> _Work to be completed_
The entries below need to be transcribed exactly, without their images.

┏━━

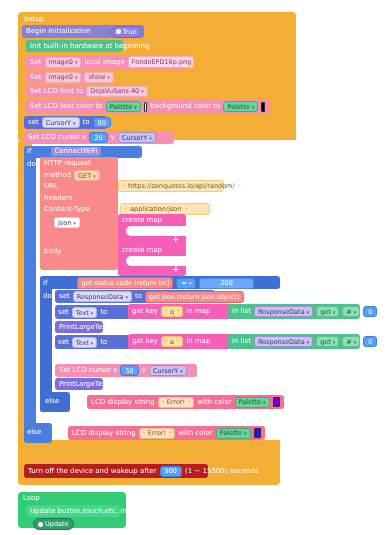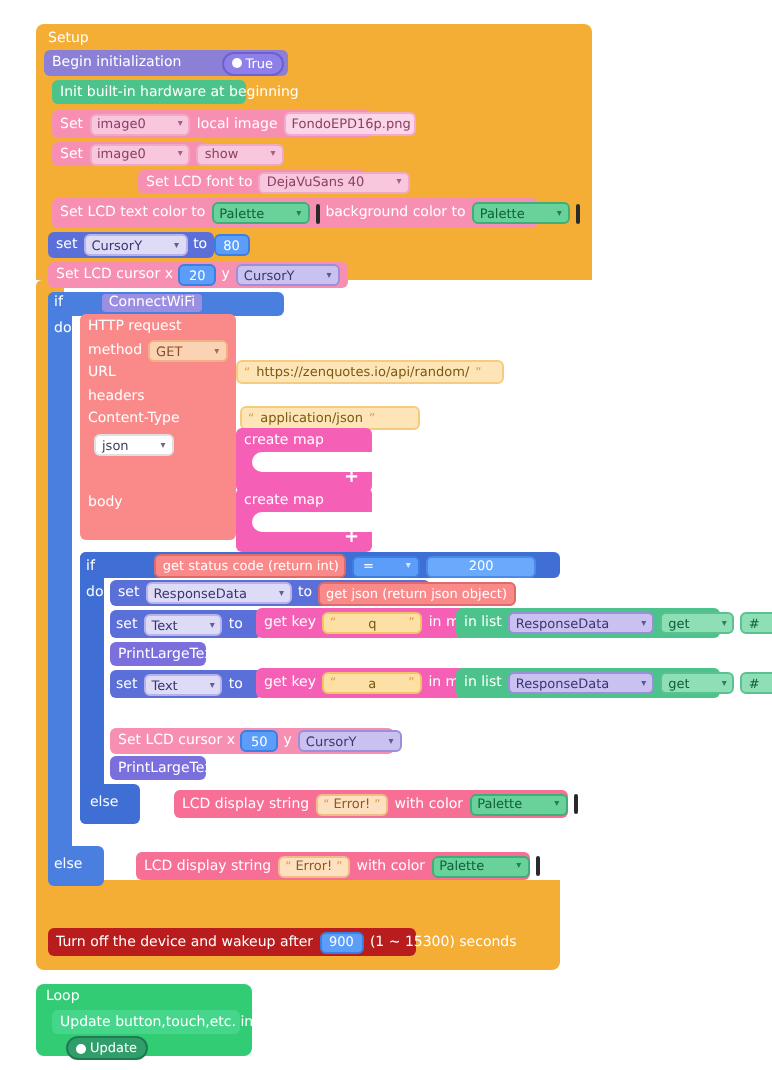"image0" .fld { gap: 16px -> 2px }
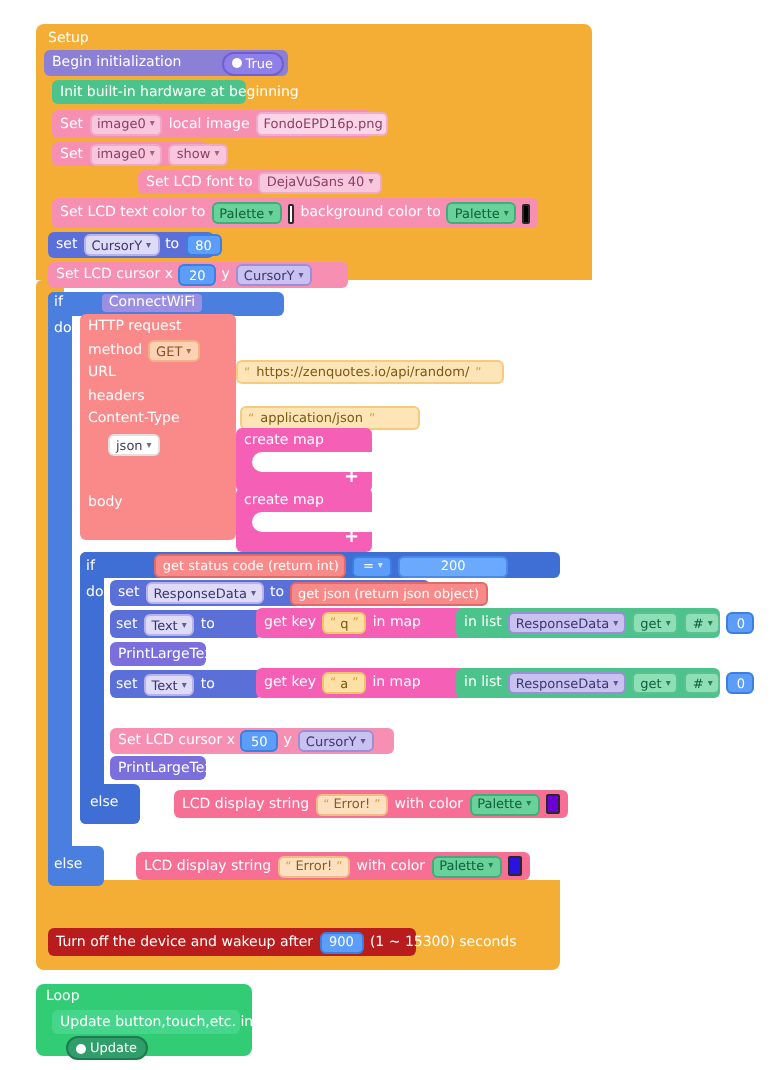"Set LCD font to" div.blk { margin-left: 43px -> none }
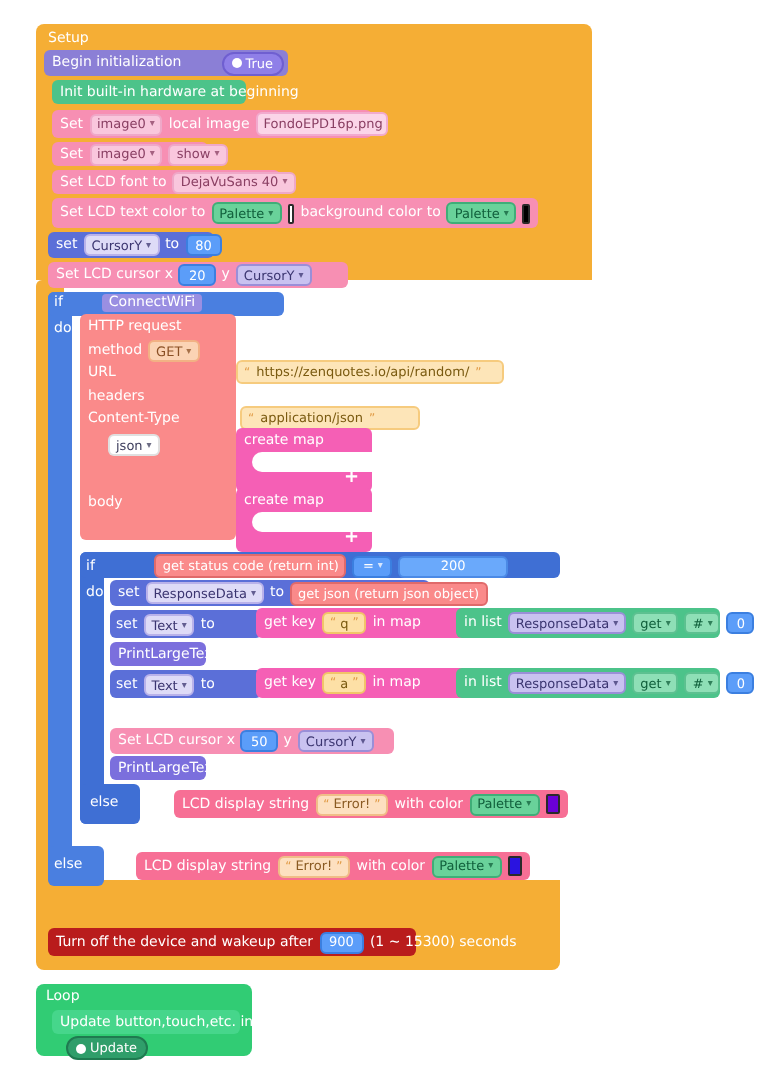"https://zenquotes.io/api/random/" div.blk { width: 134px -> 106px }
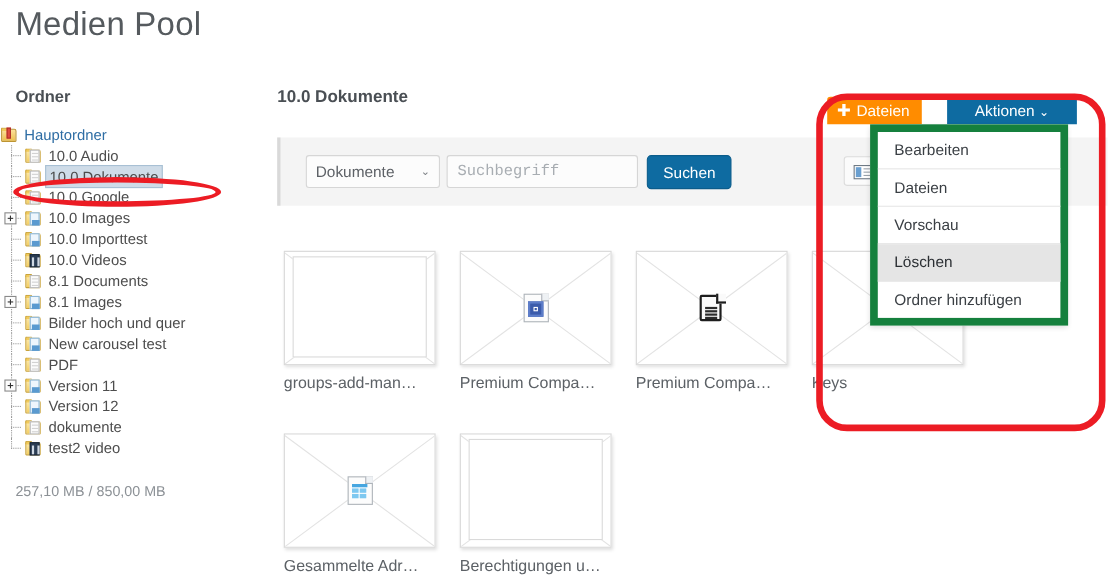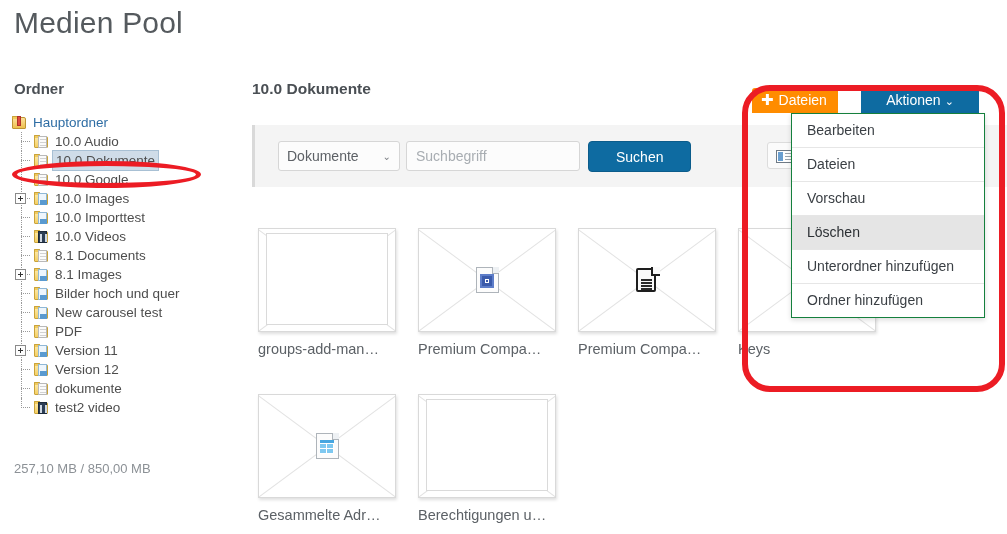"Hauptordner" .tree { padding-left: 12px -> 1px }
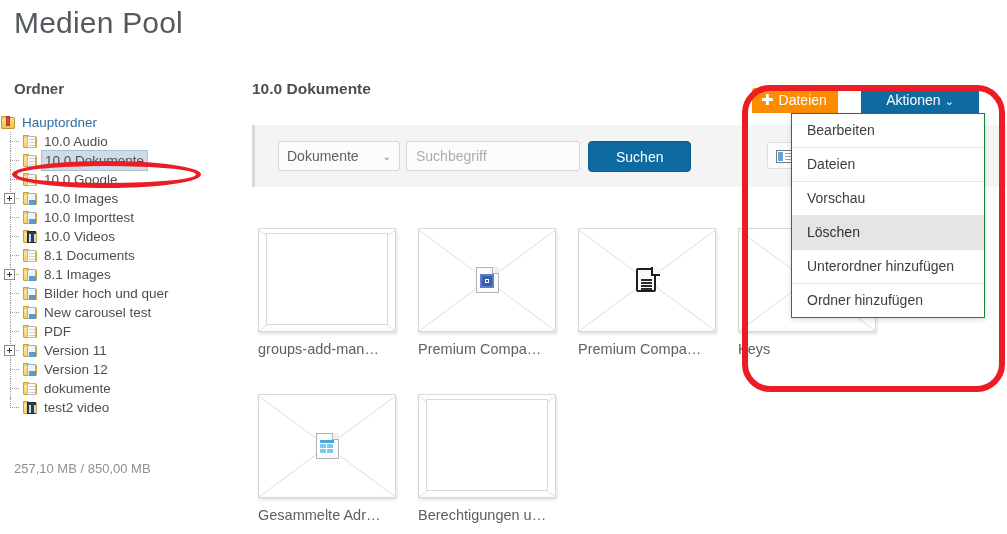"Bearbeiten" .menu { border: 1px solid #15803d -> 7px solid #15803d; width: 194px -> 180px }
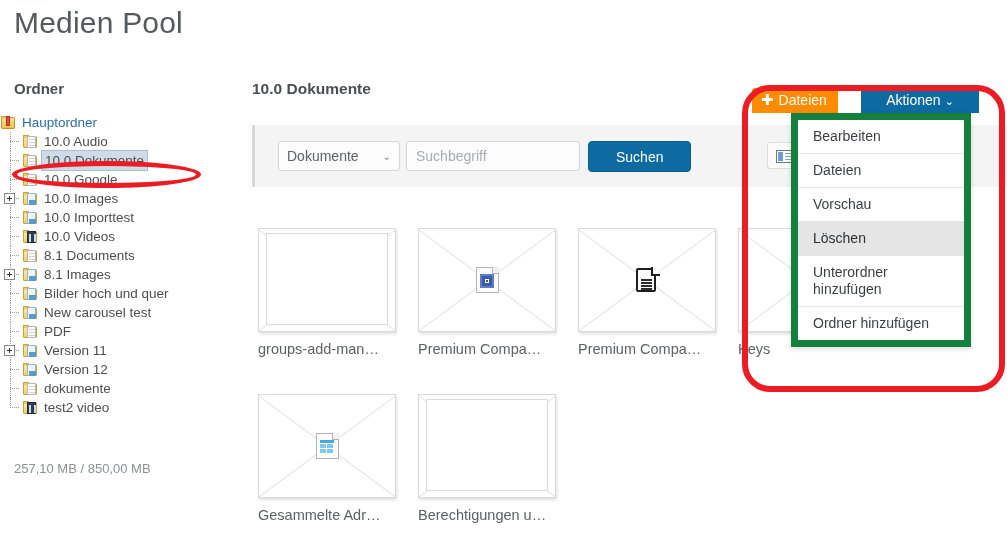"Suchbegriff" .tb-input { font-family: none -> Liberation Mono, monospace }
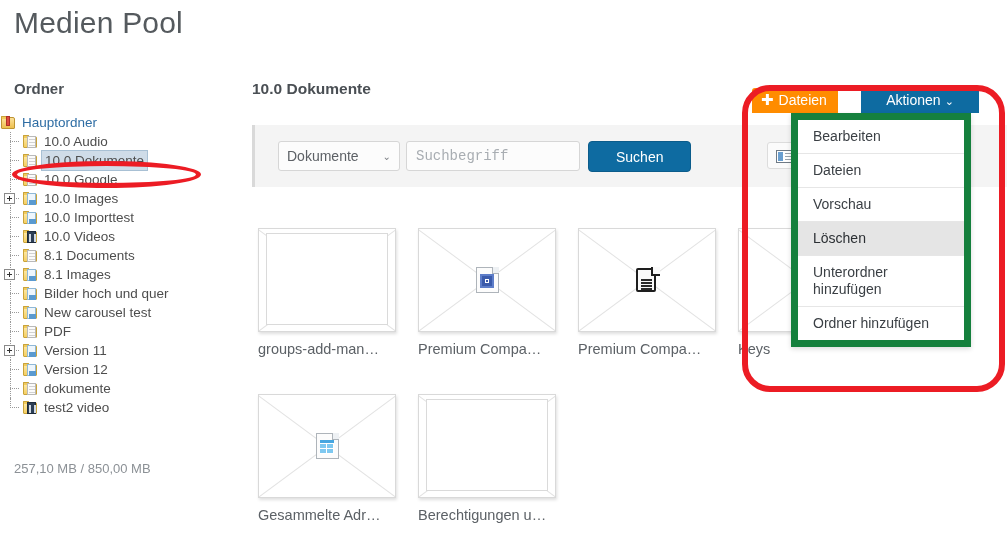"Suchen" .tb-search-btn { padding: 0 27px -> 0 14px }
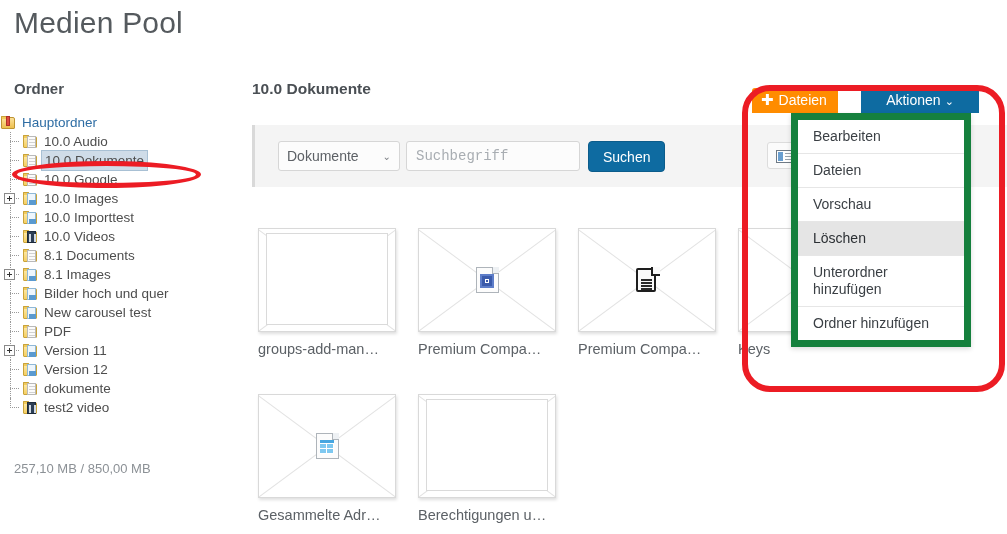"Unterordner hinzufügen" div.menu-item { html: <div>Unterordner hinzufügen</div> -> none }
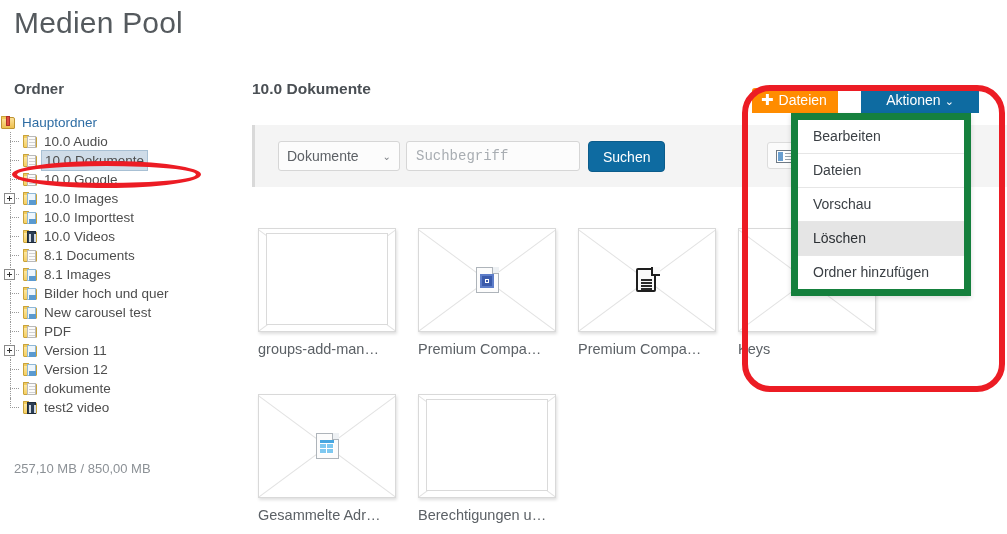"257,10 MB / 850,00 MB" .quota { top: 381px -> 359px }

┗━━

> _Result_
"image0" .fld { gap: 16px -> 2px }
"Set LCD font to" div.blk { margin-left: 43px -> none }
"https://zenquotes.io/api/random/" div.blk { width: 134px -> 106px }
"Hauptordner" .tree { padding-left: 12px -> 1px }
"Bearbeiten" .menu { border: 1px solid #15803d -> 7px solid #15803d; width: 194px -> 180px }
"Suchbegriff" .tb-input { font-family: none -> Liberation Mono, monospace }
"Suchen" .tb-search-btn { padding: 0 27px -> 0 14px }
"Unterordner hinzufügen" div.menu-item { html: <div>Unterordner hinzufügen</div> -> none }
"257,10 MB / 850,00 MB" .quota { top: 381px -> 359px }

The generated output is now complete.